The picture was taken on the usually busy street here and I rather liked the billboard – perhaps an advert for a lager – showing another busy street with a lorry apparently stuck in traffic.

Churchyard Passage, Camberwell, Southwark, 1989 89-1e-31
Churchyard Passage, Camberwell, Southwark, 1989 89-1e-31

Another image with a little flare from working into the sun, either just out of frame or hidden behind the tree trunks at the right of picture.

Thos Bourne, gravestone, St Giles Churchyard, Camberwell, Southwark, 1989 89-1e-32
Thos Bourne, gravestone, St Giles Churchyard, Camberwell, Southwark, 1989 89-1e-32

Parts of the inscripton were difficult to read:

‘Ah Cruel Death could nothing move Thy Pity Awe thy Power
To Spare the Object of my Love of all my Hopes the Flower
Thos Bourne Defuncti Pater Poni Fecit
Thos Bourne (1656- 1729)

The inscription was at some point re-inscribed as the two lines most visible the above picture, having previously been as four, a few words of which can still be made out. The tomb has been restored since I photographed this stone.

St Giles Churchyard, Camberwell, Southwark, 1989 89-1e-34
St Giles Churchyard, Camberwell, Southwark, 1989 89-1e-34

Long shadows from the trees from the low winter sun, and some remarkably wiggly branches on the central tree in the picture. Without any leaves the picture illustrates why I generally prefer trees in winter but meant I was unable to decide on the species.

The building along Wilson Road in the background was built for Wilson’s School in 1882, architect E R Robson. This is an ancient grammar school founded on another site in Camberwell by Edward Wilson, Vicar of Camberwell, in 1615. They left the building in 1975 and moved to Wallington in Sutton to escape becoming a comprehensive school under the Inner London Education Authority and continue there as a boys’ grammar school. The buildings are now a part of the University of the Arts London.

St Giles Churchyard, Churchyard Path, Camberwell, Southwark, 1989 89-1e-36
St Giles Churchyard, Churchyard Path, Camberwell, Southwark, 1989 89-1e-36

Another view of the churchyard and Churchyard Path between the railings at the right, looking directly towards the sun. My position in the shadow of some of the bare trunks enabled me to greatly reduce the amount of light flare in the picture. The grass was I think covered with drops of water from frost which had recently melted, giving it a slightly unnatural pale tone.

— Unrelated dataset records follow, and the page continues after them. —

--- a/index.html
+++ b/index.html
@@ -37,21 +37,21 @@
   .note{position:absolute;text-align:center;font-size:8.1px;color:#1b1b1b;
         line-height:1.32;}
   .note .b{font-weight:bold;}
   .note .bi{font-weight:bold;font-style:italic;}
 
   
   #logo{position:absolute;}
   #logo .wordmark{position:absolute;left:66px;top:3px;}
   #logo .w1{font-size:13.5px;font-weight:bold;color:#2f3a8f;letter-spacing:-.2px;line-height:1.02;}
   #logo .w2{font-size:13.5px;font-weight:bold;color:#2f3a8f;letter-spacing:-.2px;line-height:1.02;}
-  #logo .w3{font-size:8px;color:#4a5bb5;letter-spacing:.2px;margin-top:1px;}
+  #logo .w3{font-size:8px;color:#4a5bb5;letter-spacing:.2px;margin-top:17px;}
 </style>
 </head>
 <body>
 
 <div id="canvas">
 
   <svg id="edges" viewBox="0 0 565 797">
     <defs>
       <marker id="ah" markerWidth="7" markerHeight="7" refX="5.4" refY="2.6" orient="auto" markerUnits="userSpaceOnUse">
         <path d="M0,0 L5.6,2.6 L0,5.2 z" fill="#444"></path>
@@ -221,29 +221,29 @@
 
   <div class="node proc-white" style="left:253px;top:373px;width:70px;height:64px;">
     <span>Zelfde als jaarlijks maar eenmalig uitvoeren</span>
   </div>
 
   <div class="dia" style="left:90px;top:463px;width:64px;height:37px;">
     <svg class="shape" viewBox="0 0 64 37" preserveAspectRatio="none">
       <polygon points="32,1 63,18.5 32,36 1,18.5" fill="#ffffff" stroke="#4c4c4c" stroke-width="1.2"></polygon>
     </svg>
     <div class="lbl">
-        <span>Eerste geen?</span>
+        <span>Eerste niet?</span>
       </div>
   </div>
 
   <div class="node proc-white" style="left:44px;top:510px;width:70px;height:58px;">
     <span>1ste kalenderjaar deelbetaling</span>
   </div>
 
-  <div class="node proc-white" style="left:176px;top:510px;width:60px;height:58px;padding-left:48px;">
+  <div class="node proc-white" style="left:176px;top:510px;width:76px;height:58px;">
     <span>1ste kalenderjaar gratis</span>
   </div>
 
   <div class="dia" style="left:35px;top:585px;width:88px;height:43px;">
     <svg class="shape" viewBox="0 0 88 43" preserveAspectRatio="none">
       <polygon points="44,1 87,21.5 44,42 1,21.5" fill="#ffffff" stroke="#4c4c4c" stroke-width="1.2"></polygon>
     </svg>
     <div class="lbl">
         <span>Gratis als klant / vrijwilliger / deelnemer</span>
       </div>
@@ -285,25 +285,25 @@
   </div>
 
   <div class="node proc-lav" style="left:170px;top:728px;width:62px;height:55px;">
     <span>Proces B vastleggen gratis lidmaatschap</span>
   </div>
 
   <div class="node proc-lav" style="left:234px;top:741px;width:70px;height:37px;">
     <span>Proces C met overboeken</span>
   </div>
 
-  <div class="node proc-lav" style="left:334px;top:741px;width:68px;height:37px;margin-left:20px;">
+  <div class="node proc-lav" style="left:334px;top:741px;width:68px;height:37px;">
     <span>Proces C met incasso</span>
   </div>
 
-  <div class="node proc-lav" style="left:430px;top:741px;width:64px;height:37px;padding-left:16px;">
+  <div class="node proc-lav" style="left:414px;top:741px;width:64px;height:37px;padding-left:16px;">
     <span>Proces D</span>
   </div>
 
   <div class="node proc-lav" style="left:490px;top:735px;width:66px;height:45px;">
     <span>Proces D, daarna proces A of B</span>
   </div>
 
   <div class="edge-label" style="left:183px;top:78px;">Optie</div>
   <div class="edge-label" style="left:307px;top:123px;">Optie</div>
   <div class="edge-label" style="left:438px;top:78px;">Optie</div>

Camberwell College of Arts, Wilson Rd, Camberwell, Southwark, 1989 89-1e-23
Camberwell College of Arts, Wilson Rd, Camberwell, Southwark, 1989 89-1e-23

After taking a couple more frames of the remarkable tree shown above I walked on to Wilson Road to photograph the Grade II listed Wilson School building and the west-facing terrace along the street beyond. Above the school doorway is the Wilson coat of arms, which includes a wolf salient – leaping up – and above it a Fleur de Lys and two gold coins.

Camberwell College of Arts, whose main buildings are on Peckham Road later became a part of the University of the Arts London.


My posts on this walk on 27th January 1989 began at St George’s, Camberwell, Absolutely Board & Alberto. This walk will continue in a later post.